__Directions for this task__:
An exact copy is required of every line from the one with "tax: 10% = 18.94 -> 10% = 15.60" through the end of the data below, and the pictures must stay out of it.

-*-*-

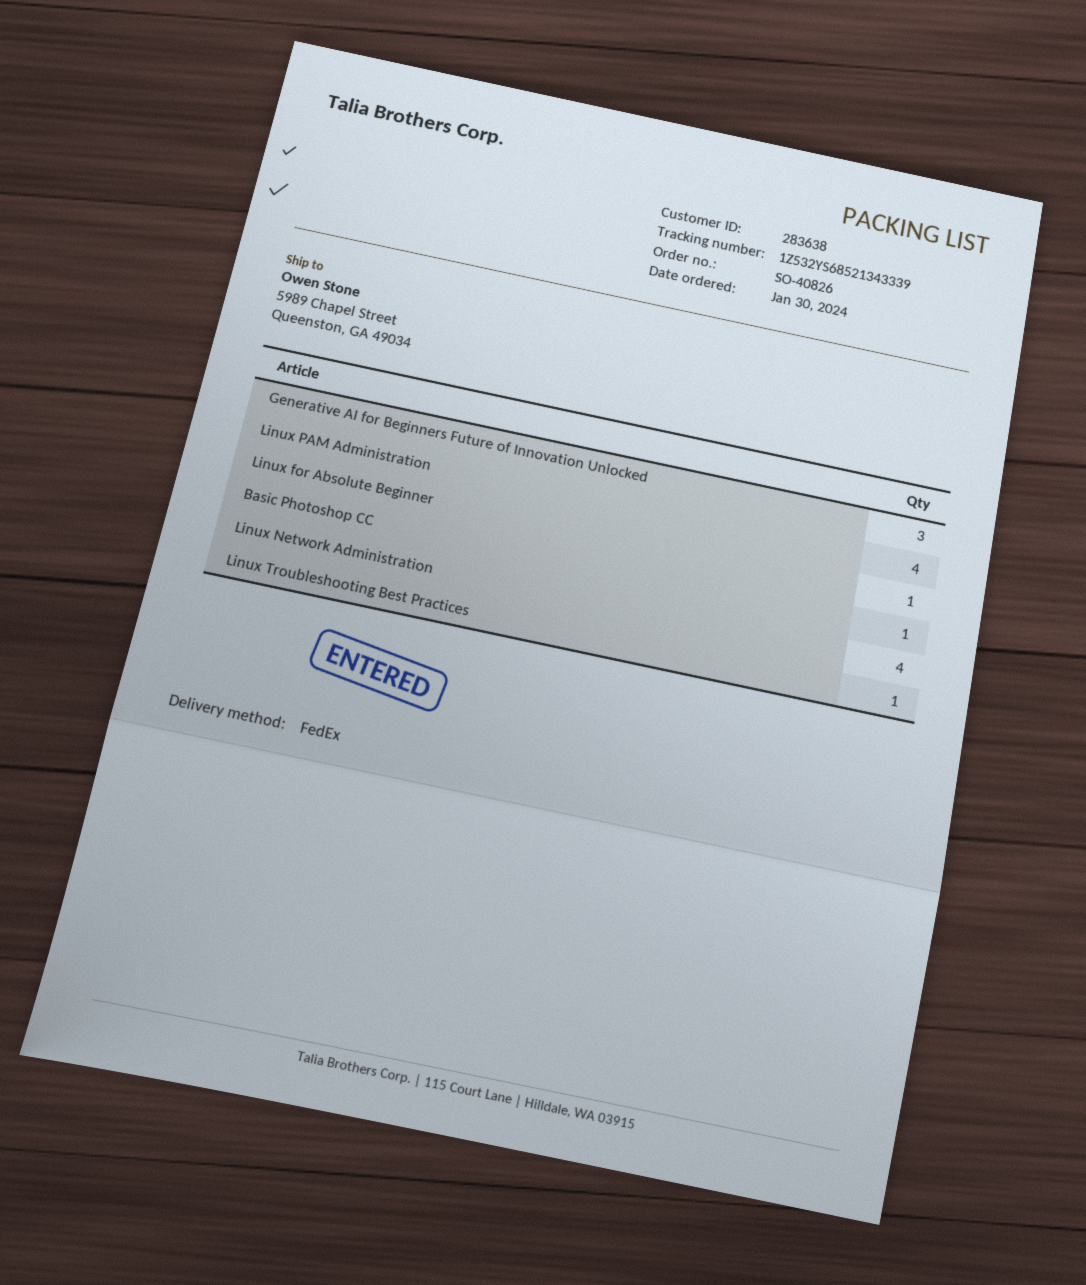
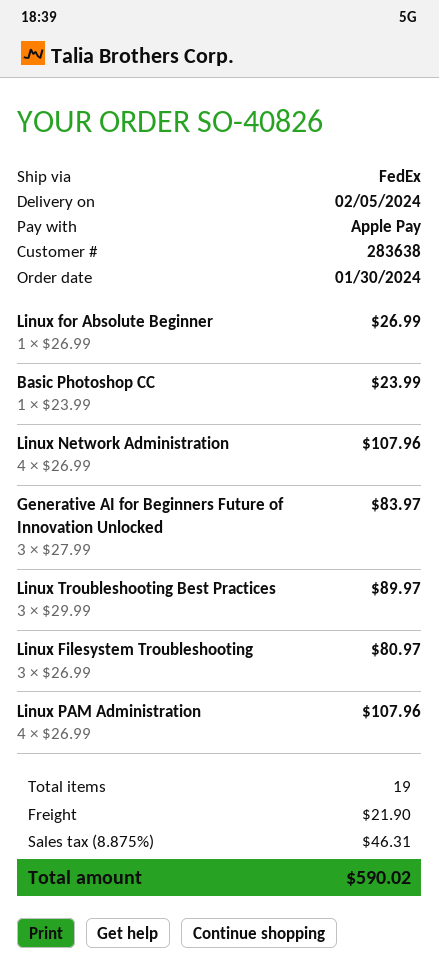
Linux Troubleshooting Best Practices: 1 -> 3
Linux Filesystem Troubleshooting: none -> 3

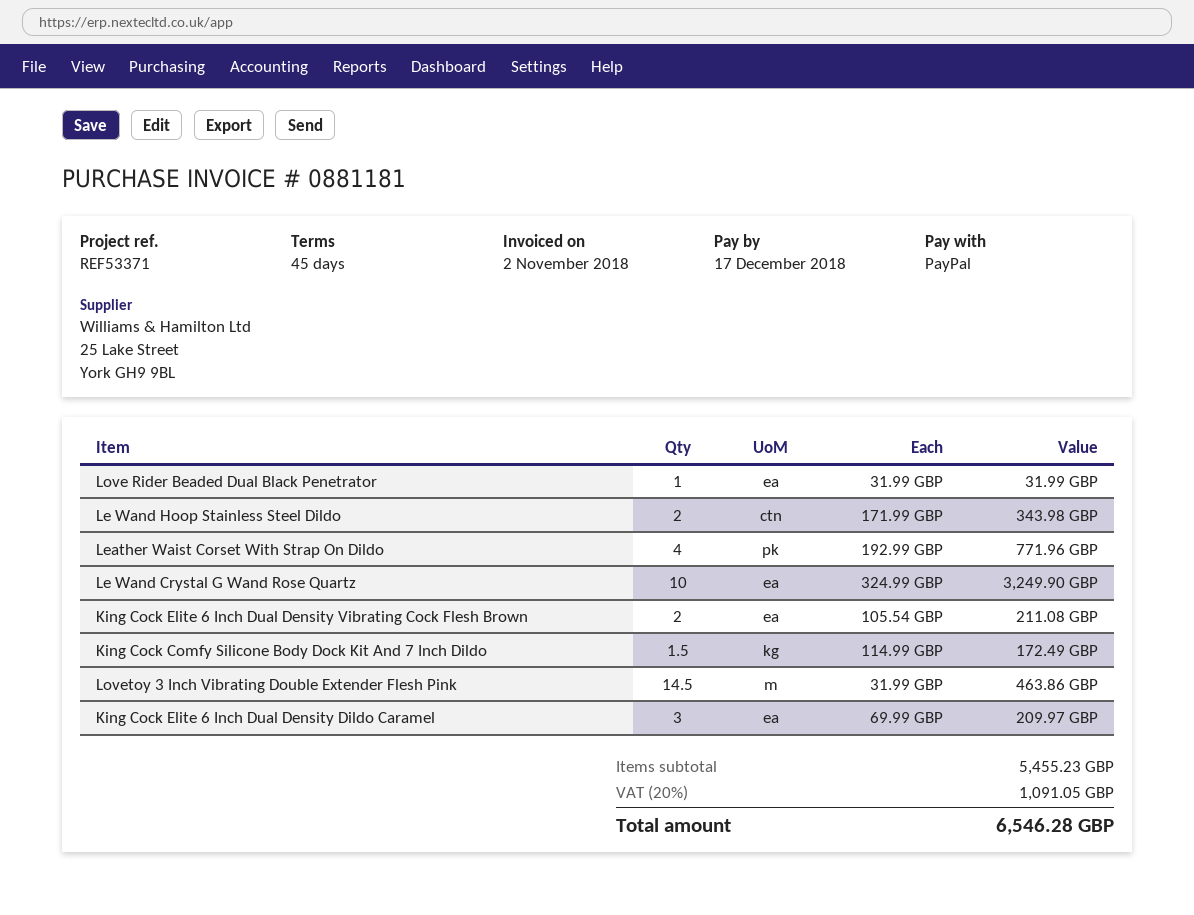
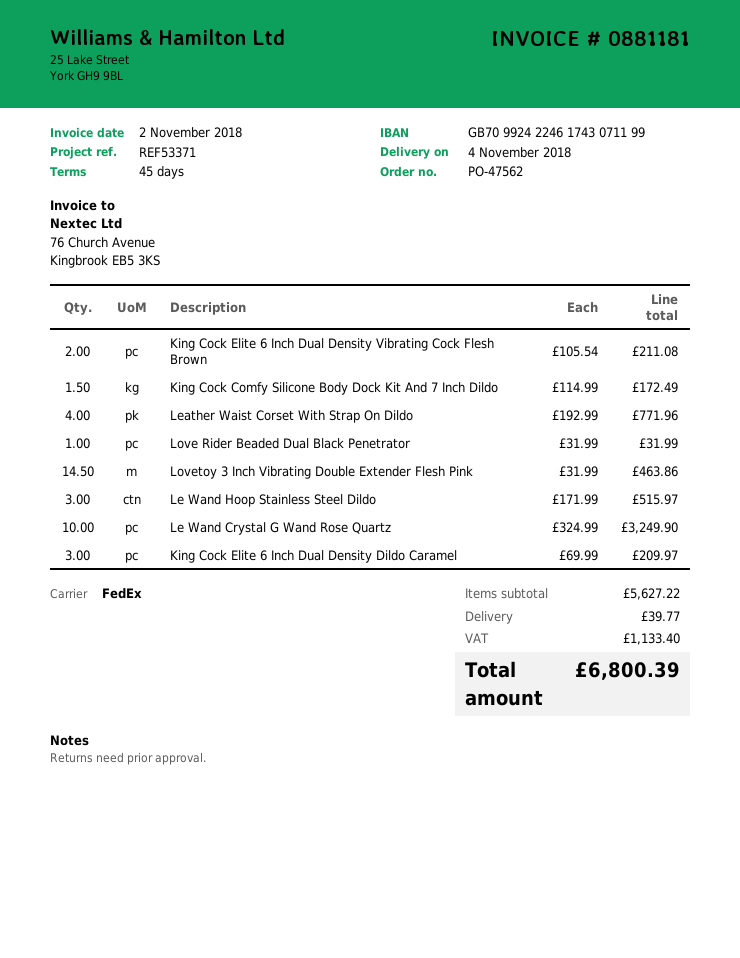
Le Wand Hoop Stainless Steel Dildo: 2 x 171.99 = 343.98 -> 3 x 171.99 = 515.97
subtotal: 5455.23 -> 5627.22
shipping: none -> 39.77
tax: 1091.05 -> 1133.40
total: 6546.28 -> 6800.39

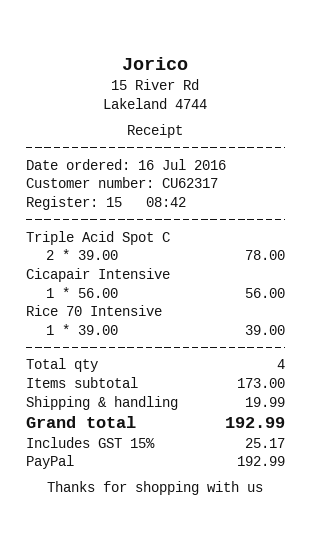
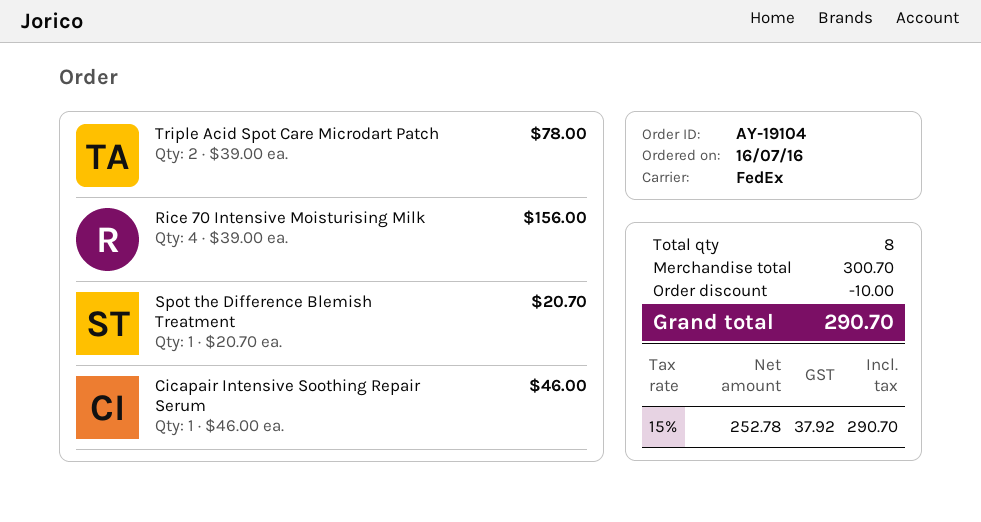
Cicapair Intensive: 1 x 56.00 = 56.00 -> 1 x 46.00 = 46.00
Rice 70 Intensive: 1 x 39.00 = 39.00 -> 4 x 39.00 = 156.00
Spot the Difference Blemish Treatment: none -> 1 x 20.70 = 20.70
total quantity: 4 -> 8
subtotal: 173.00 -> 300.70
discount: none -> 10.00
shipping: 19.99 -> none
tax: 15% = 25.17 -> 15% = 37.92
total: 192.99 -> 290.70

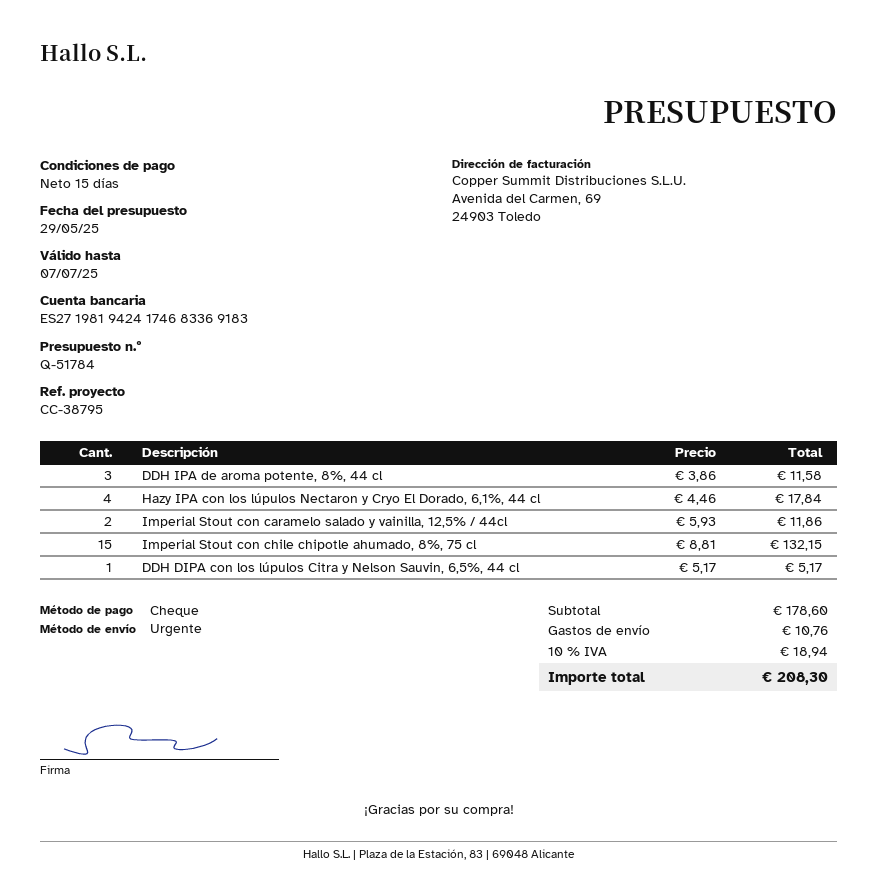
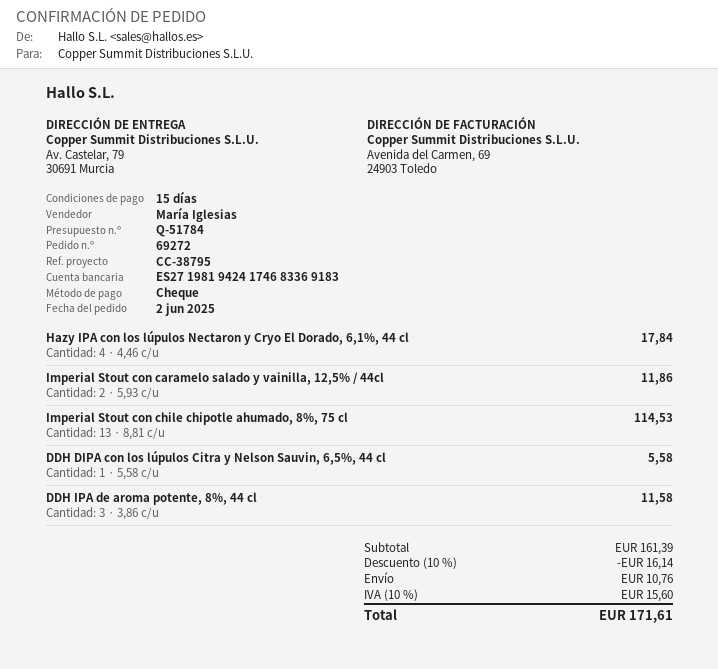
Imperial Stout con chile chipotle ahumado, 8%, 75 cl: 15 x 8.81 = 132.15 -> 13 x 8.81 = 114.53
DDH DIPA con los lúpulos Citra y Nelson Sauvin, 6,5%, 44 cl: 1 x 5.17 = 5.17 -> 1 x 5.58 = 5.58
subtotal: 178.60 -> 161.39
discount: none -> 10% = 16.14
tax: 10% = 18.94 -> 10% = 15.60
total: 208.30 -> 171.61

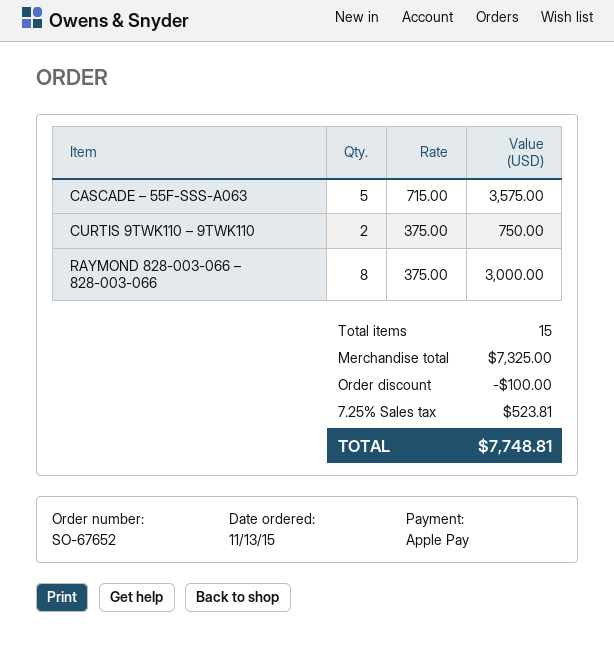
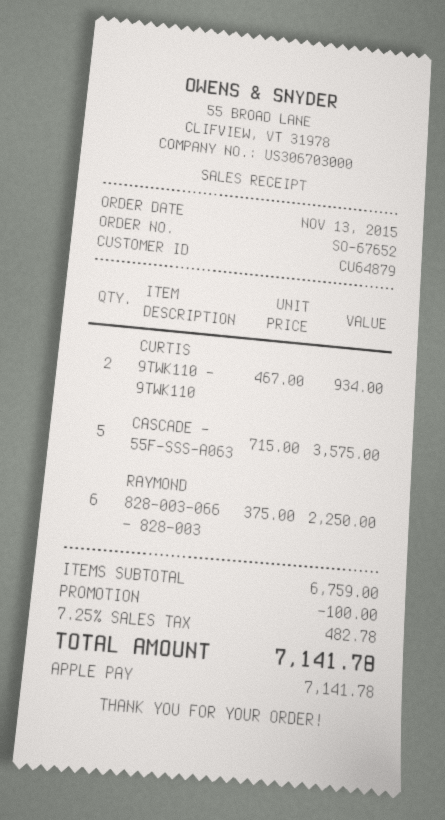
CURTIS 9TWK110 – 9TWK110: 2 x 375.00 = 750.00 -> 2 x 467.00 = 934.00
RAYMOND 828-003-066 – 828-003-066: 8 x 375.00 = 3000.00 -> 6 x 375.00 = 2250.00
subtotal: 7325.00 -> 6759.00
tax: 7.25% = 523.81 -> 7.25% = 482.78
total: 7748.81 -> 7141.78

-*-*-

__Response area__:
tax: 10% = 18.94 -> 10% = 15.60
total: 208.30 -> 171.61

CURTIS 9TWK110 – 9TWK110: 2 x 375.00 = 750.00 -> 2 x 467.00 = 934.00
RAYMOND 828-003-066 – 828-003-066: 8 x 375.00 = 3000.00 -> 6 x 375.00 = 2250.00
subtotal: 7325.00 -> 6759.00
tax: 7.25% = 523.81 -> 7.25% = 482.78
total: 7748.81 -> 7141.78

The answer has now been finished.